# Breeds for 'mountain climbing'



## farmpony84 (Apr 21, 2008)

Tennessee walkers are awesome trail mounts. Mules are really great too... QH's and Apps, Arabs are all pretty sure footed as well... For trail my fave has always been the walking horse....


----------



## FutureVetGirl (Aug 5, 2008)

It depends VERY much on the actual horse as well as the breed. I've known warmbloods to be VERY sure-footed, while I've seen horses (Arabians, Mustangs (primarily mixes), Tennessee Walkers, and other "sure-footed" breeds) trip all over themselves.

There are a ton of great breeds out there that are absolutely wonderful with trails.

It takes several years to a whole lifetime in order to "read" horses. I've been around horses for most of my life... and the most I can read is their personality (drugged and not). 

Various books that could help would be various Horse Encyclopedias, or books on Horses and Ponies. A good one for general care, ownership, riding, etc. Would be the "Everything Horse Book". I have that one, and it's really nice. No real pictures though. If you're wanting pictures and more information on breeds, go for something a lot thicker and bigger, like the "the Encyclopedia of Horses and Ponies". I also have that one. Both are really nice, but for different purposes.

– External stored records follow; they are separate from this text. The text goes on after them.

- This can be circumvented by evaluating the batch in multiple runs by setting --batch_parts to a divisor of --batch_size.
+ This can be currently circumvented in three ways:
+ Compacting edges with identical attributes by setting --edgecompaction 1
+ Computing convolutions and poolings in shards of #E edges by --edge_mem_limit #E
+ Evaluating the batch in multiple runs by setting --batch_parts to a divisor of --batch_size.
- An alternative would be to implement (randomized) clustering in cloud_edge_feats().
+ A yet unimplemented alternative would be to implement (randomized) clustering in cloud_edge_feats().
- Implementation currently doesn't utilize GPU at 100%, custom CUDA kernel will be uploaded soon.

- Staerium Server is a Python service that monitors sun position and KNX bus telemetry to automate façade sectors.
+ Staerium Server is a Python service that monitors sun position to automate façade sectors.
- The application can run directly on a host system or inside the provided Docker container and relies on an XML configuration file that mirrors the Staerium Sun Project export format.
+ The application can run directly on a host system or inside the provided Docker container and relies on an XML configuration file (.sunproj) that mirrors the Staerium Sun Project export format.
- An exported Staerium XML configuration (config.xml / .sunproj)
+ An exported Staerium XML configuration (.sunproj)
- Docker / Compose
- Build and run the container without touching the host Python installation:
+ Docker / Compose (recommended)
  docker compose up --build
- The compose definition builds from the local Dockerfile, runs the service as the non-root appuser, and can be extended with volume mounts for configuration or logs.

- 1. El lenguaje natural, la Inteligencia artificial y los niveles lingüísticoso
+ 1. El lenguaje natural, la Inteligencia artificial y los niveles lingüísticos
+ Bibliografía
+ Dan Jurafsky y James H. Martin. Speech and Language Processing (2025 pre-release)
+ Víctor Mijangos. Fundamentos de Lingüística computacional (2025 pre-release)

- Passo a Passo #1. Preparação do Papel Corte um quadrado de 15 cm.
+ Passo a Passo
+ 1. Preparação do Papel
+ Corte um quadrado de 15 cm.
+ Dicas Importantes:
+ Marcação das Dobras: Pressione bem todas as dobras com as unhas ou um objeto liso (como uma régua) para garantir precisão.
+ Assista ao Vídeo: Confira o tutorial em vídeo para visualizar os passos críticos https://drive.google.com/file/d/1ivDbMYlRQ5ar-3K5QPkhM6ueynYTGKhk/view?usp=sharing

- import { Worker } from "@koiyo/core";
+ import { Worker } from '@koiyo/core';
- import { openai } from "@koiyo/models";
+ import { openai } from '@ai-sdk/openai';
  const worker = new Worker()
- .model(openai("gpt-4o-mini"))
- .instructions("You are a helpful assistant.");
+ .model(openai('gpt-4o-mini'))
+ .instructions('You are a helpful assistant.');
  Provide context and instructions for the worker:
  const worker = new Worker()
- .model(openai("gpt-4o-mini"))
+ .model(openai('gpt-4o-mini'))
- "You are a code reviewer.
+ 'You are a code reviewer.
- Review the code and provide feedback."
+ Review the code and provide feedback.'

One has more on breeds and "general" info (EoHaP) and the other has more on ownership, what to look for in horses, and stuff like that (EHB).


When you're looking for a breed... look at three main things:

1. CONFORMATION... most important. Especially if you're doing a lot of trails and mountain riding. You need a horse that is well-put together, so that he/she can be strong for the ride.
2. Training... a horse can be any breed, but with the right training, can be almost as sure-footed as any ol' mustang raised wild on the colorado mountains. Get a horse that will be calm on the trail, yet one that is SMART, and knows how to get you out of scrapes.
3. Bloodlines... you want horses with sires and dams that have been proven to be parents of extreme trail riding. Sires and Dams that are smart, sure-footed, and calm.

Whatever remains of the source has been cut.